In Canto Grande genießen wir das angenehme Campingleben und die schönen Stränden (irritierenderweise liegen auch dieses mal wieder relativ viele tote Pinguine am Strand). Carina kommt auf die glorreiche Idee, das Camping mit einer Grillrunde abzurunden, schließlich ist die Infrastruktur dazu ja vorhanden. Logischerweise bleibt das Anfeuern dem einzigen Herrn der Runde vorbehalten. Die brasilianische Holzkohle fordert mir dann auch meine volle Manneskraft ab und will alles nur nicht glühen. Kurz bevor die Stimmung in der Mannschaft kippt bekomme ich dann mithilfe unserer Fußpumpe aber die Kurve und die von mir vielgescholtene Holzkohle liefert echte Leistung ab.

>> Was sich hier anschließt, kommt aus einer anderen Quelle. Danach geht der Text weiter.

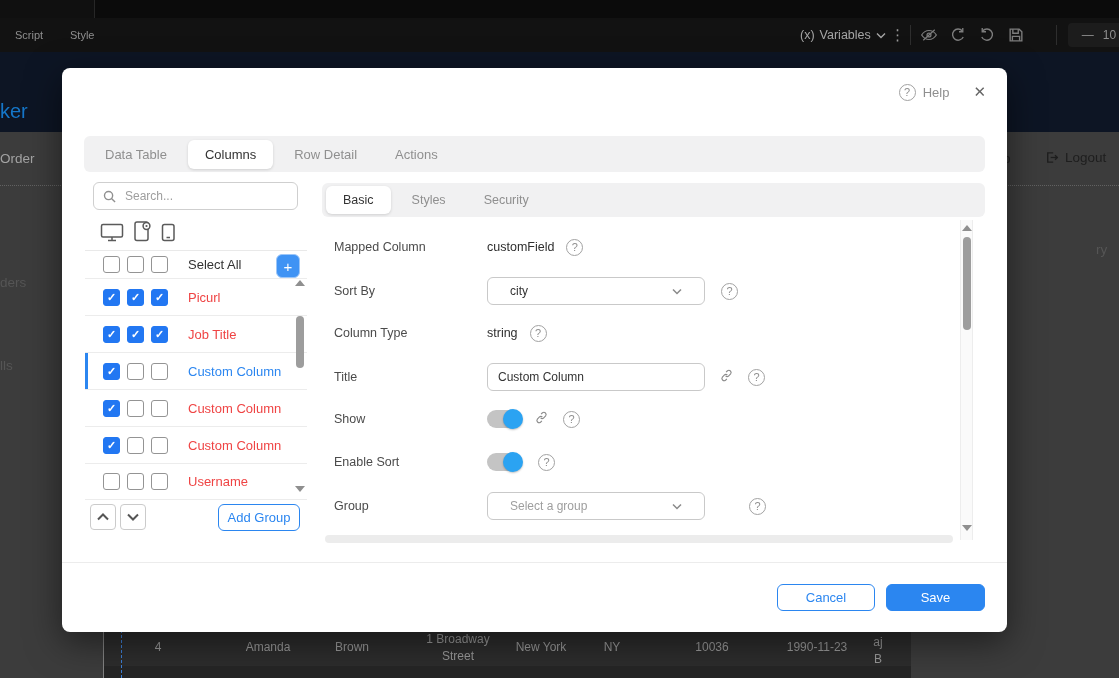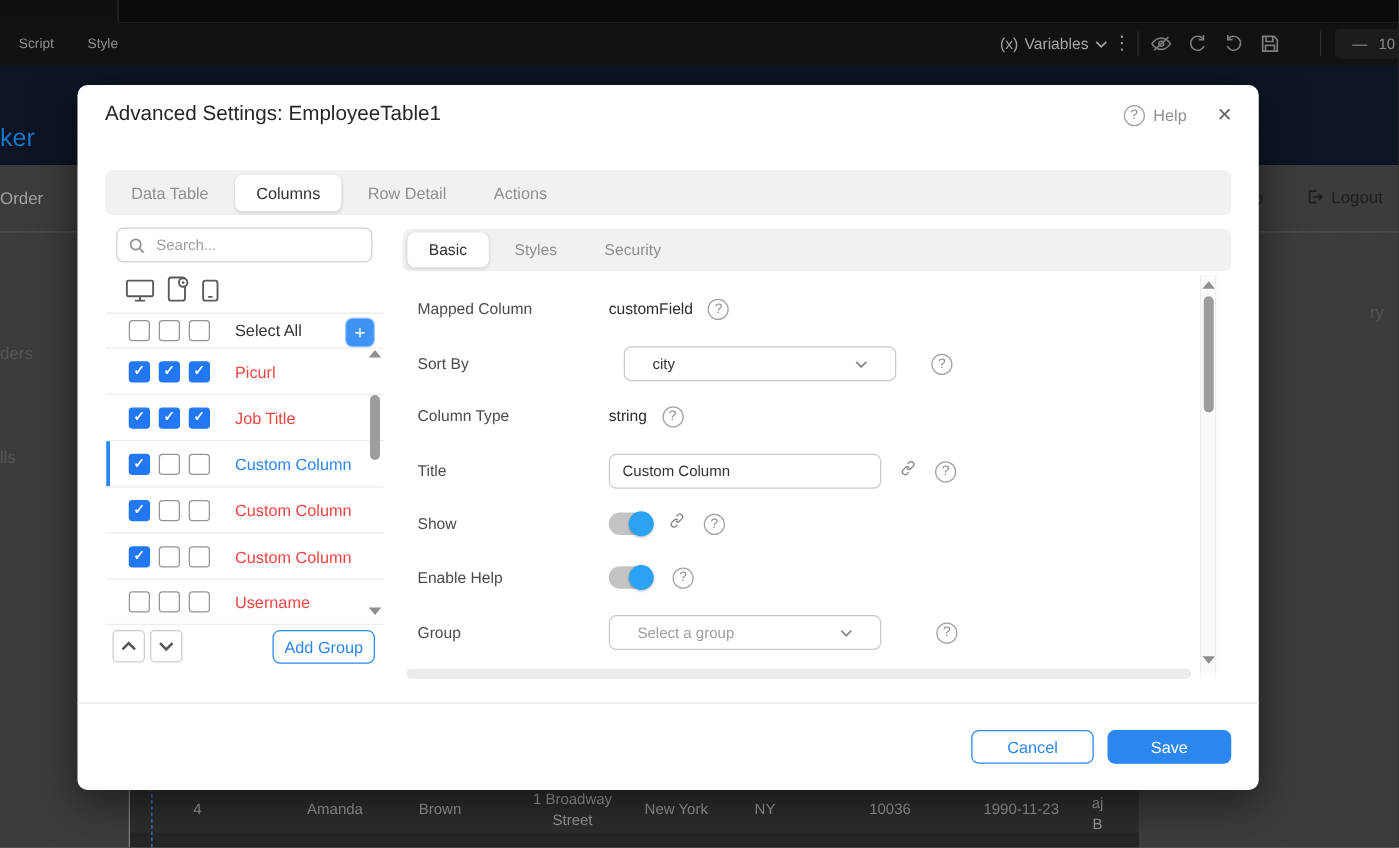--- a/index.html
+++ b/index.html
@@ -89,21 +89,21 @@
             display:flex;align-items:center;justify-content:center;box-sizing:border-box;}
   .move-btn svg{stroke:#555;fill:none;stroke-width:2;}
   .mb-up{left:28px;} .mb-down{left:58px;}
   .add-group-btn{position:absolute;left:156px;top:436px;width:82px;height:27px;border:1px solid #2b86f0;border-radius:6px;
                  background:#fff;color:#2b86f0;font-size:13px;display:flex;align-items:center;justify-content:center;box-sizing:border-box;}
 
   
   .r-tabs{position:absolute;left:260px;top:115px;width:663px;height:34px;background:#f1f1f2;border-radius:6px;
           display:flex;align-items:center;padding:0 4px;gap:4px;box-sizing:border-box;font-size:12.5px;}
   .form-row{position:absolute;left:272px;width:640px;height:28px;display:flex;align-items:center;}
-  .fr0{top:165px;} .fr1{top:209px;gap:12px;} .fr2{top:251px;} .fr3{top:295px;} .fr4{top:337px;} .fr5{top:380px;} .fr6{top:424px;}
+  .fr0{top:165px;} .fr1{top:209px;} .fr2{top:251px;} .fr3{top:295px;} .fr4{top:337px;} .fr5{top:380px;} .fr6{top:424px;}
   .f-label{width:153px;flex-shrink:0;font-size:12.5px;color:#4b4b4b;}
   .f-static{font-size:12.5px;color:#2e2e2e;}
   .select{width:218px;height:28px;border:1px solid #c9c9c9;border-radius:6px;display:flex;align-items:center;
           justify-content:space-between;padding:0 22px;font-size:12px;color:#333;box-sizing:border-box;flex-shrink:0;}
   .select .ph{color:#9e9e9e;}
   .select svg{stroke:#8a8a8a;fill:none;stroke-width:1.5;}
   .text-input{width:218px;height:28px;border:1px solid #c9c9c9;border-radius:6px;padding:0 10px;font-size:12px;color:#333;
               box-sizing:border-box;outline:none;font-family:"Liberation Sans",sans-serif;flex-shrink:0;}
   .toggle{position:relative;width:35px;height:18px;border-radius:9px;background:#c4c4c4;flex-shrink:0;}
   .toggle .knob{position:absolute;right:-1px;top:-1px;width:20px;height:20px;border-radius:50%;background:#2ba3f2;
@@ -206,21 +206,20 @@
         <div class="bg-cell c6">10036</div>
         <div class="bg-cell c7">1990-11-23</div>
         <div class="bg-cell c8">
           <span>aj</span>
           <span>B</span>
         </div>
       </div>
   </div>
 
   <div class="modal">
-    <span class="m-title">Advanced Settings: EmployeeTable1</span>
     <div class="m-head-right">
       <span class="help-circ">?</span>
       <span class="help-text">Help</span>
       <span class="m-close">✕</span>
     </div>
 
     <div class="m-tabs">
       <span class="m-tab">Data Table</span>
       <span class="m-tab active">Columns</span>
       <span class="m-tab">Row Detail</span>
@@ -368,21 +367,21 @@
       <span class="link-icon ml12">
         <svg viewBox="0 0 20 20">
             <path d="M9.5 5.5l1.8-1.8a3 3 0 0 1 4.2 4.2l-2.5 2.5a3 3 0 0 1-4.2 0"></path>
             <path d="M10.5 14.5l-1.8 1.8a3 3 0 0 1-4.2-4.2l2.5-2.5a3 3 0 0 1 4.2 0"></path>
           </svg>
       </span>
       <span class="help-circ ml14">?</span>
     </div>
 
     <div class="form-row fr5">
-      <span class="f-label">Enable Help</span>
+      <span class="f-label">Enable Sort</span>
       <span class="toggle">
           <span class="knob"></span>
         </span>
       <span class="help-circ ml16">?</span>
     </div>
 
     <div class="form-row fr6">
       <span class="f-label">Group</span>
       <div class="select">
         <span class="ph">Select a group</span>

Die benötigen wir auch, denn die Fleischlappen sind riesig. Wir haben in der Metzgerei Grillfleisch für 4 Personen geordert, die gelieferte Menge reicht fast für doppelt so viele Personen. Die Brasilianer sind eine echte Fleischessernation, da hat Kleines keinen Platz beim Metzger.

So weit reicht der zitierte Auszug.